A method and apparatus for counteracting adverse
drug events (ADE's) which are caused by the administration of intravenous medications of incorrect types, concentrations or dosages, and which may result in morbidity and even mortality to recipient patients. A container, preferably in the nature of a transparent
plastic bag employed for intravenous administrations, contains the requisite infusion at a prescribed volume, adding a specified amount of prescribed medication possessing a predefined amount of a coloring material, such as a vegetable dye, to the volume of infusion material or liquid in order to form a prescribed concentration of medication, with the coloring material defining a specific type of medication.

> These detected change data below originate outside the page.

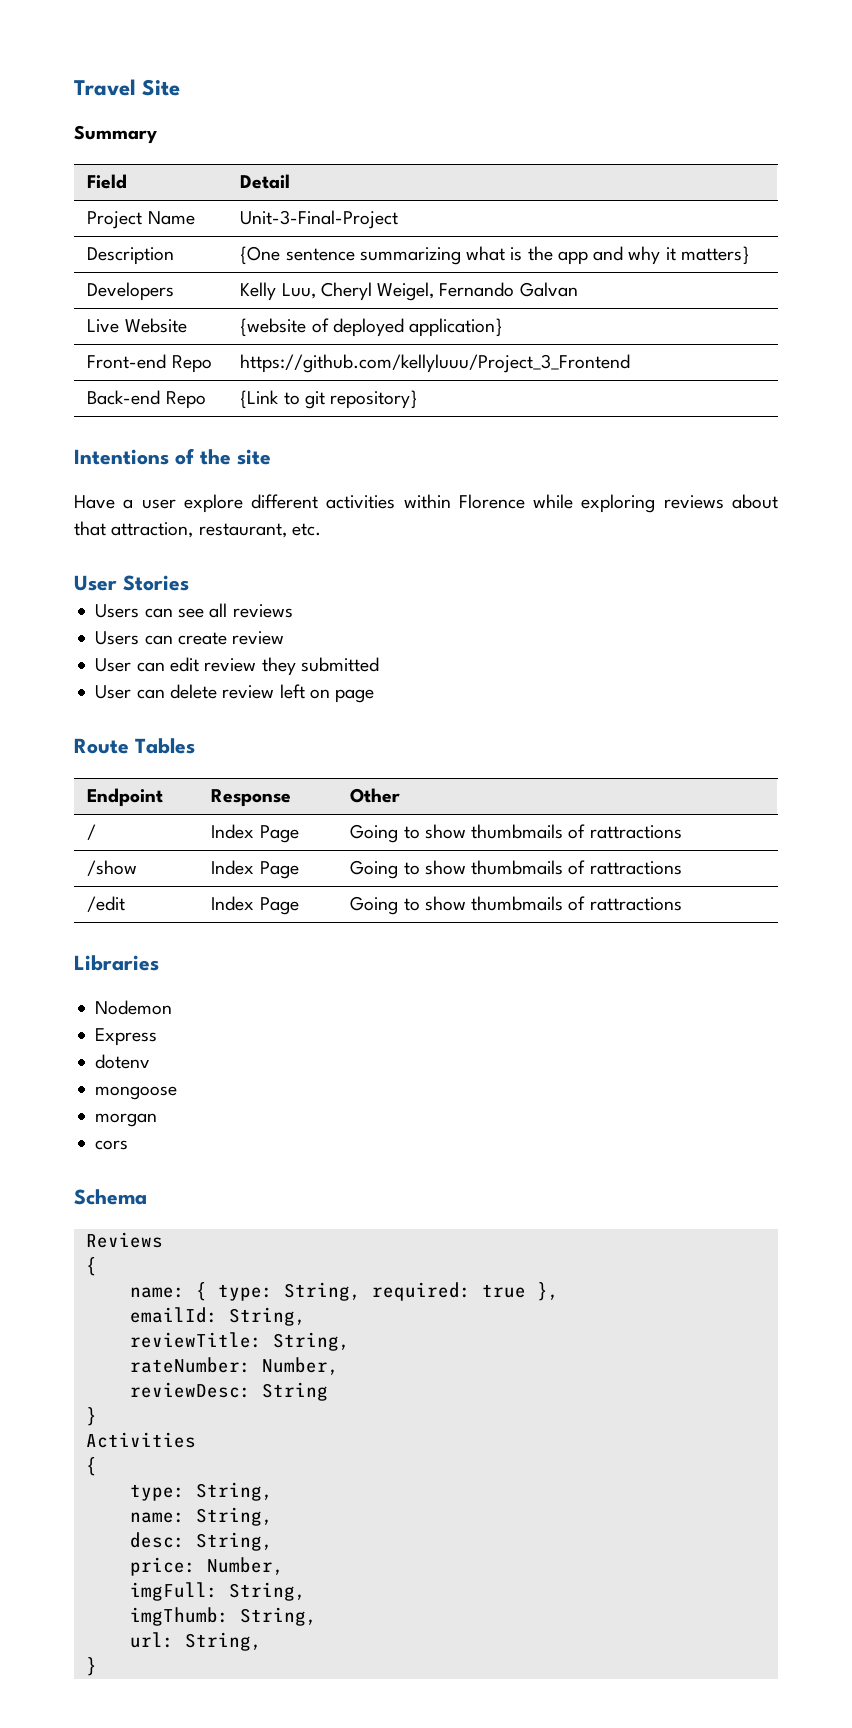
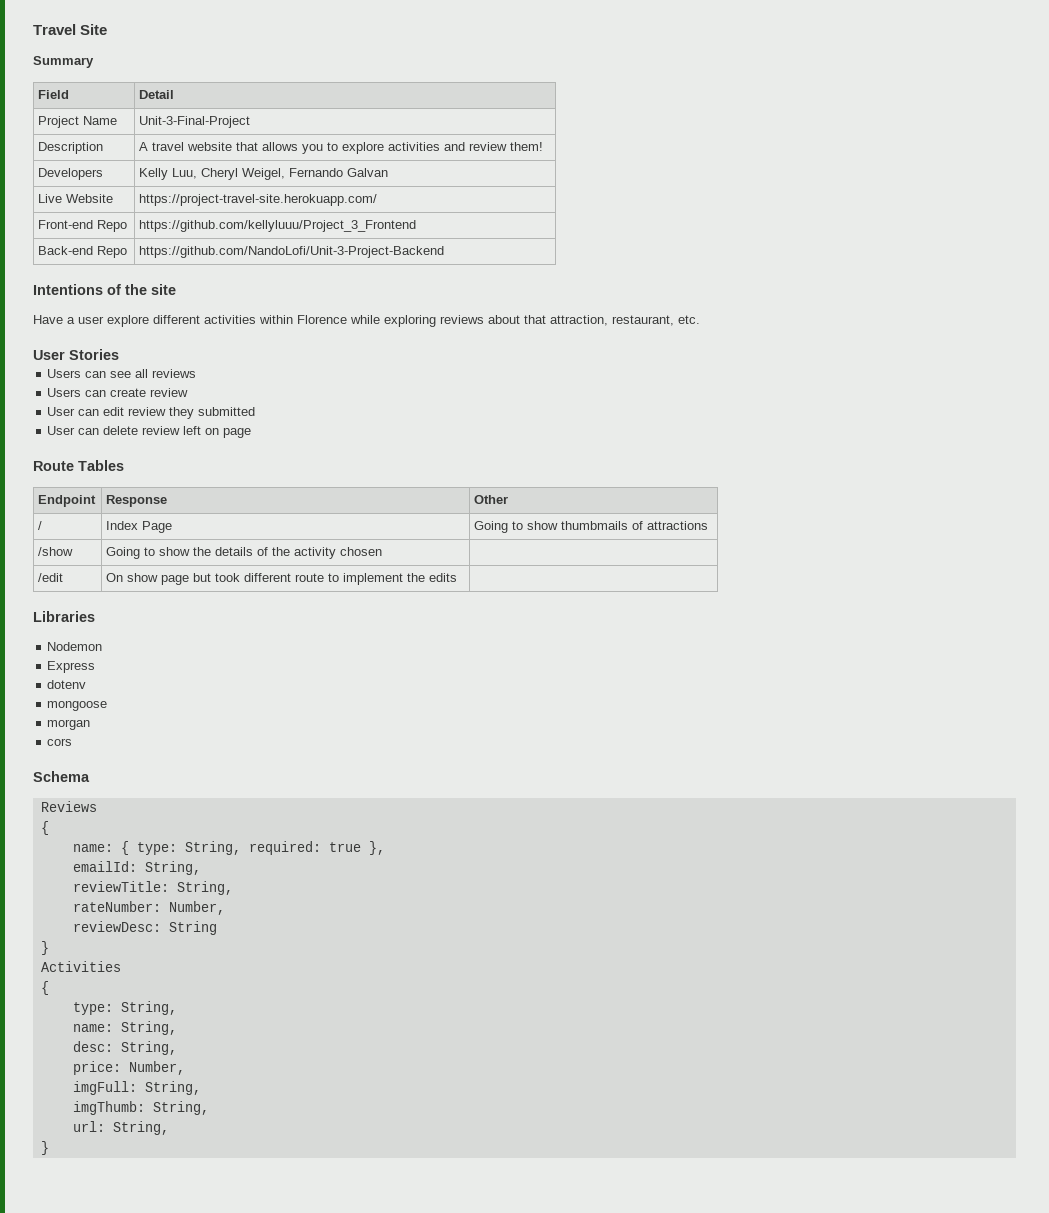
- Description | {One sentence summarizing what is the app and why it matters}
+ Description | A travel website that allows you to explore activities and review them!
- Live Website | {website of deployed application}
+ Live Website | https://project-travel-site.herokuapp.com/
- Back-end Repo | {Link to git repository}
+ Back-end Repo | https://github.com/NandoLofi/Unit-3-Project-Backend
- / | Index Page | Going to show thumbmails of rattractions
+ / | Index Page | Going to show thumbmails of attractions
- /show | Index Page | Going to show thumbmails of rattractions
- /edit | Index Page | Going to show thumbmails of rattractions
+ /show | Going to show the details of the activity chosen |
+ /edit | On show page but took different route to implement the edits |

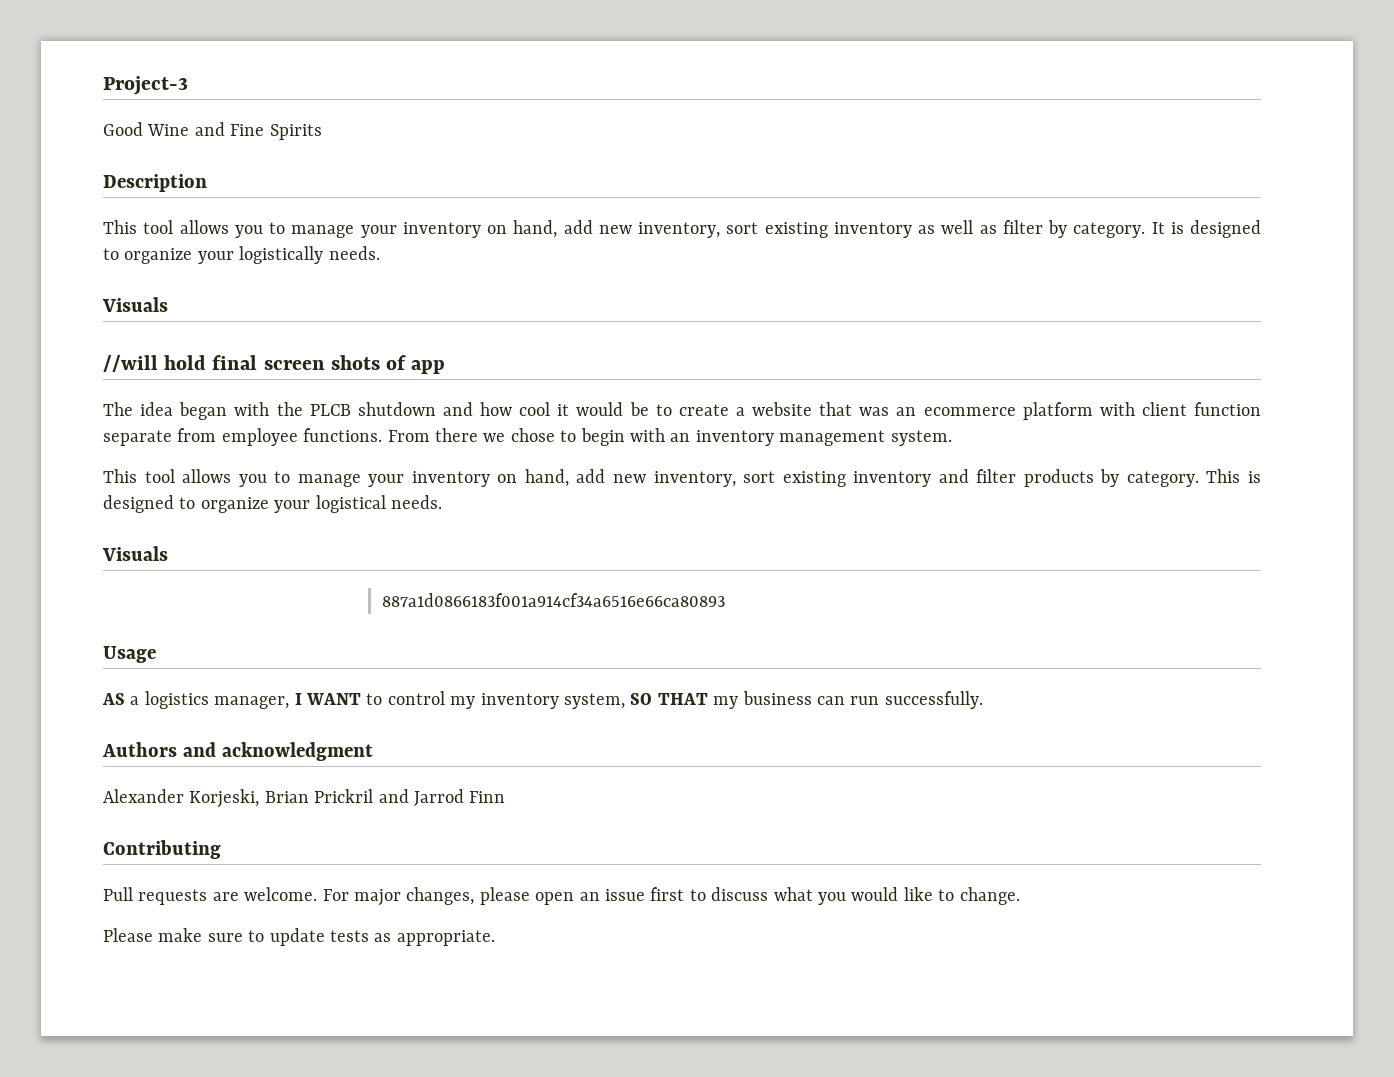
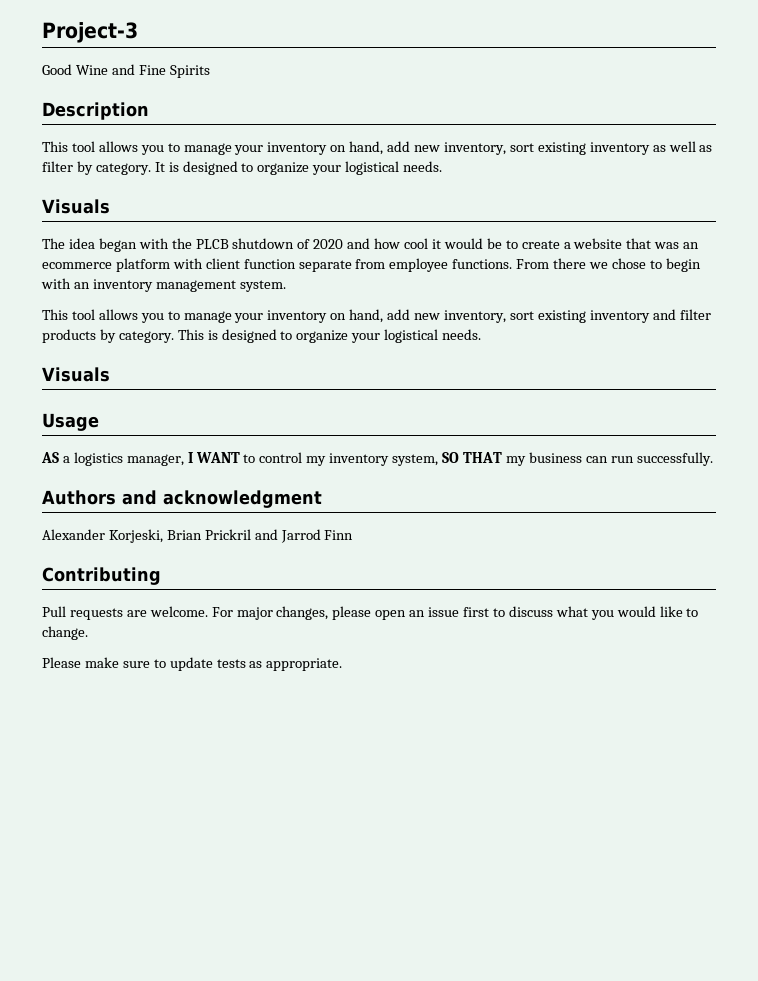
- It is designed to organize your logistically needs.
+ It is designed to organize your logistical needs.
  Visuals
- //will hold final screen shots of app
- The idea began with the PLCB shutdown and how cool it would be to create a website that was an ecommerce platform with client function separate from employee functions.
+ The idea began with the PLCB shutdown of 2020 and how cool it would be to create a website that was an ecommerce platform with client function separate from employee functions.
- 887a1d0866183f001a914cf34a6516e66ca80893

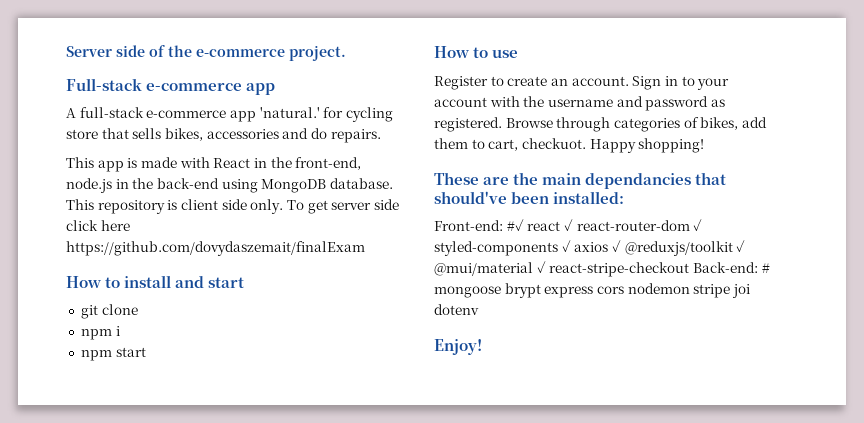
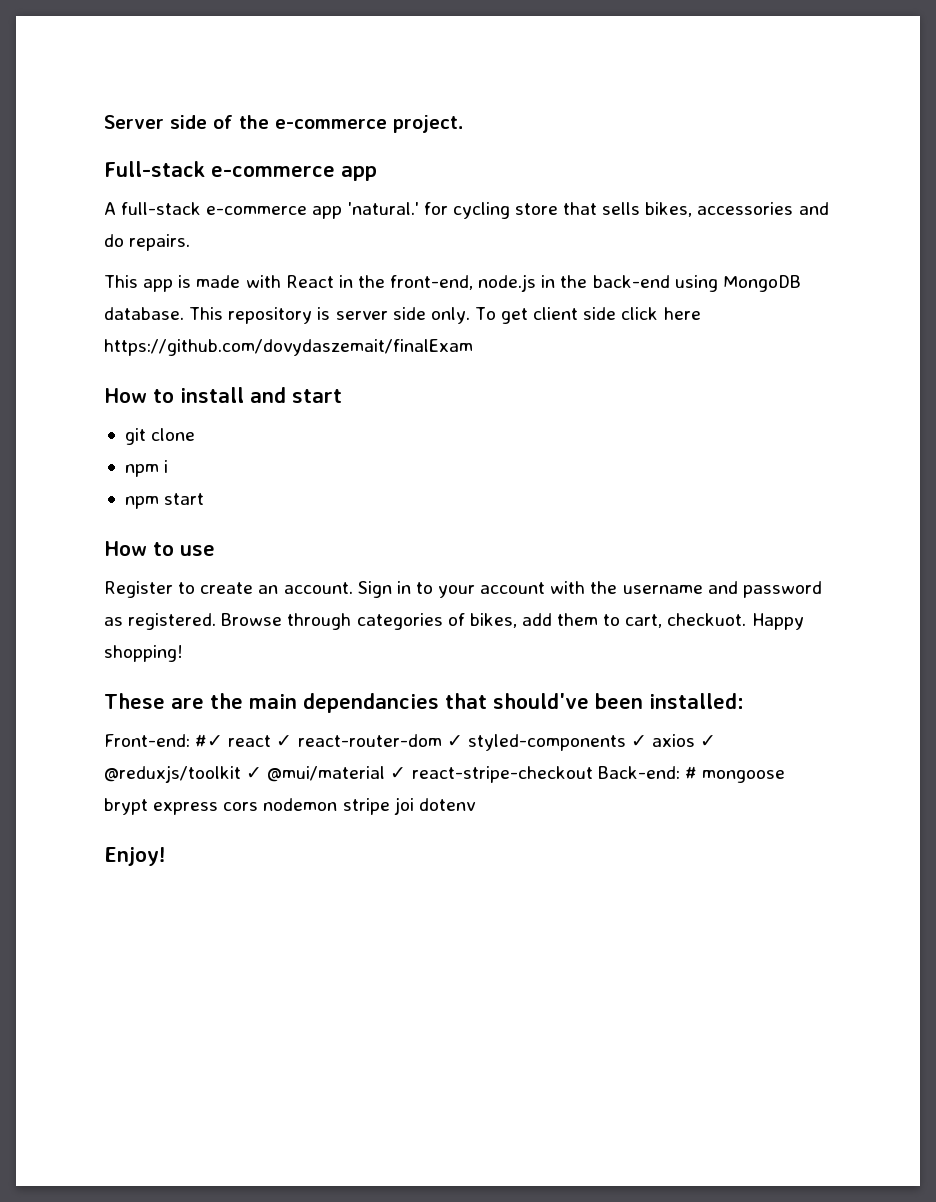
- This repository is client side only.
+ This repository is server side only.
- To get server side click here https://github.com/dovydaszemait/finalExam
+ To get client side click here https://github.com/dovydaszemait/finalExam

Analyzing of the concentration of medication is effected through the utilization of spectrophotometric equipment, and to resultingly obtain a real medication concentration value. Thereafter, a comparison is carried out between the real or actual and the prescribed medication concentration values, and an indicator, such as a
label or the like, is generated for placement on the intravenous container which is indicative of the type and verified concentration of the medication in the infusion. This procedure, in effect, by being implemented at the
pharmacy level, provides for medication and concentration
verification prior to administering the medication intravenously to a patient, and by verifying the presence of the indicator on the intravenous (IV) container, or by using a spectrophotometer at a nurse
station in order to again verify the medication and its concentration as a check or safeguard preceding administration thereof to the patient.